Fizzah: Let’s see. So many ways. It was interesting. I was trying to think about, like, my brain goes everywhere because there isn’t one specific thing that I can think of. So I am for anybody who cannot see [00:11:00] me, I am a BIPOC and a Female presenting and female, cisgender. And I grew up in a culture where it is very patriarchal very male focused.
So there were many times that my need or my opinion or my curiosity or desire was just downplayed or not necessary or inappropriate. So that has existed throughout my life. Along with cultural sensitivity, there’s a lot of stigma that comes with mental health or feelings alone.
So, for somebody who might have intensity in a lot of expression and feelings, And trying to talk to somebody about feelings, and that’s such a foreign concept, or confusing concept, or not taken in a right way, kind of [00:12:00] makes you feel like an outsider because it makes so much sense to you, you want to explore it, you want to talk about it.
And you’re being looked at like you have three heads, or it’s really not that personal, or it’s not that emotional, or you’re too sensitive, or you’re, you know, it’ll be okay.

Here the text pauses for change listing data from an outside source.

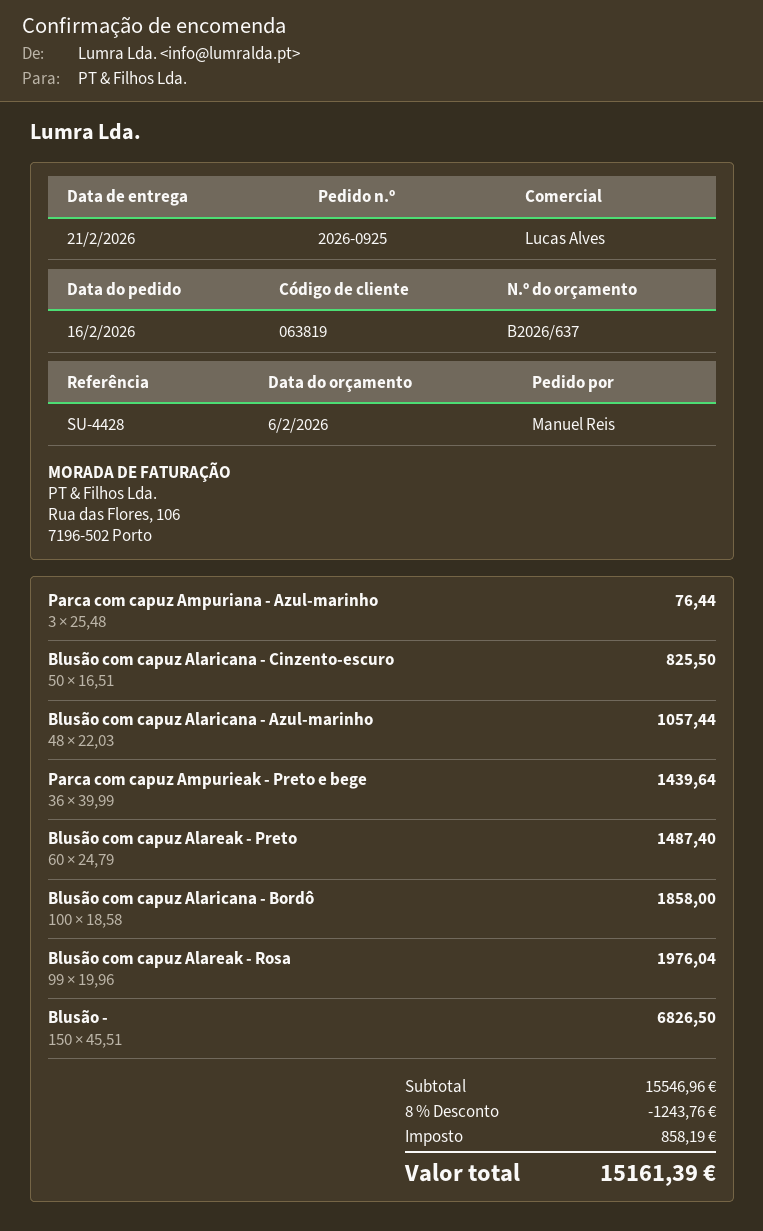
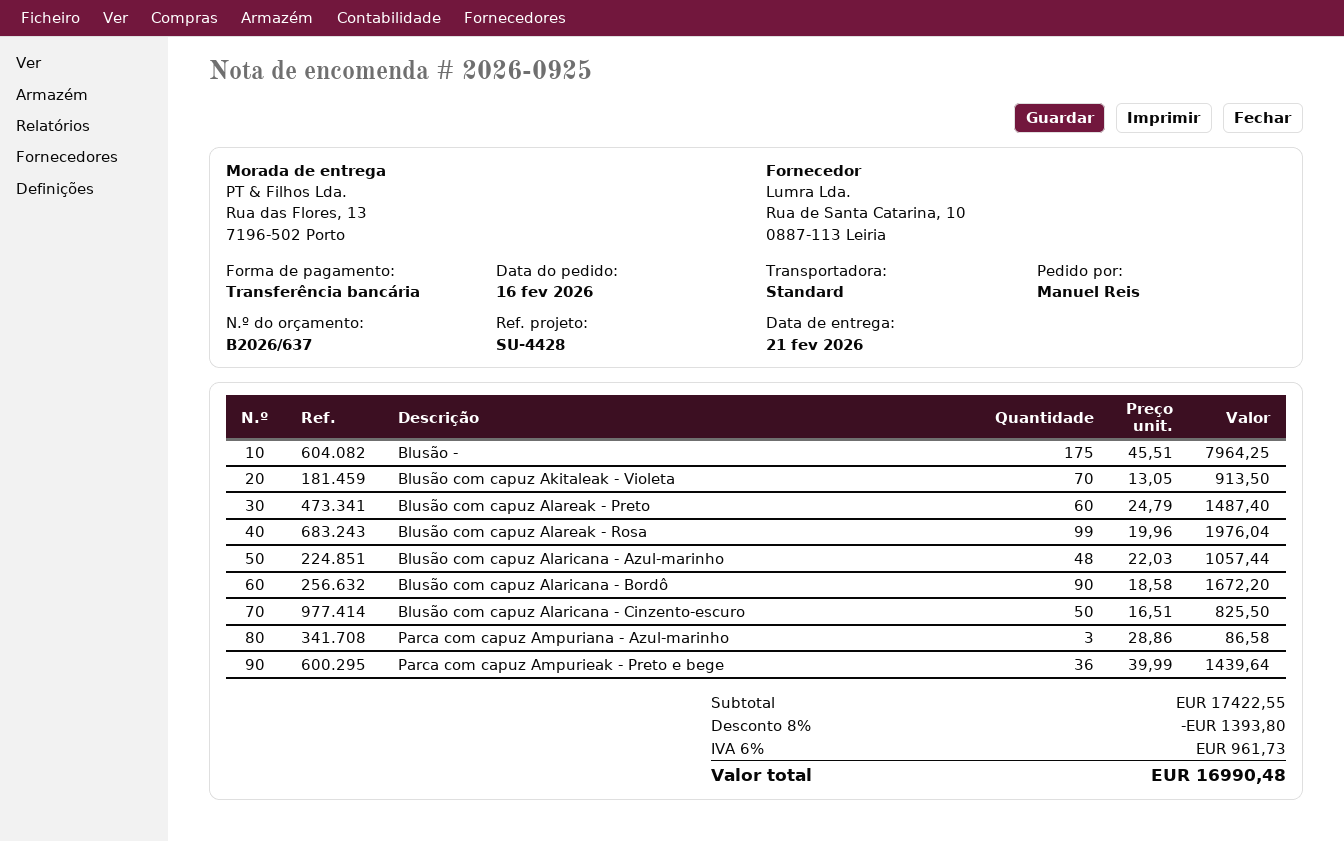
Parca com capuz Ampuriana - Azul-marinho: 3 x 25.48 = 76.44 -> 3 x 28.86 = 86.58
Blusão com capuz Alaricana - Bordô: 100 x 18.58 = 1858.00 -> 90 x 18.58 = 1672.20
Blusão -: 150 x 45.51 = 6826.50 -> 175 x 45.51 = 7964.25
Blusão com capuz Akitaleak - Violeta: none -> 70 x 13.05 = 913.50
subtotal: 15546.96 -> 17422.55
discount: 8% = 1243.76 -> 8% = 1393.80
tax: 858.19 -> 961.73
total: 15161.39 -> 16990.48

Aurora: And you already answered my question about cultural factors. I don’t know if there were any other ones that come up to mind.
Fizzah: I mean, you know, it’s an ongoing thing in cultural factors, despite being from a different culture, right? This in itself is its culture of its own, being able to exist where
it is out of what the norm is. And by this, I mean neurodiversity on all facets, right? Whether it is ASD, whether it’s ADHD, whether it’s learning disability, whether anything. So it’s been the [00:13:00] thing that’s been present my entire Life. And unfortunately that does a lot of damage when it’s not understood.
Aurora: Absolutely. So true. So on that note, did you ever try to tone yourself down or tune yourself out?
Fizzah: Yeah, I think that was my childhood in the sense of what I said, where it was very. Confusing or not reciprocated or received for somebody to have emotions or be really in tuned into their emotions.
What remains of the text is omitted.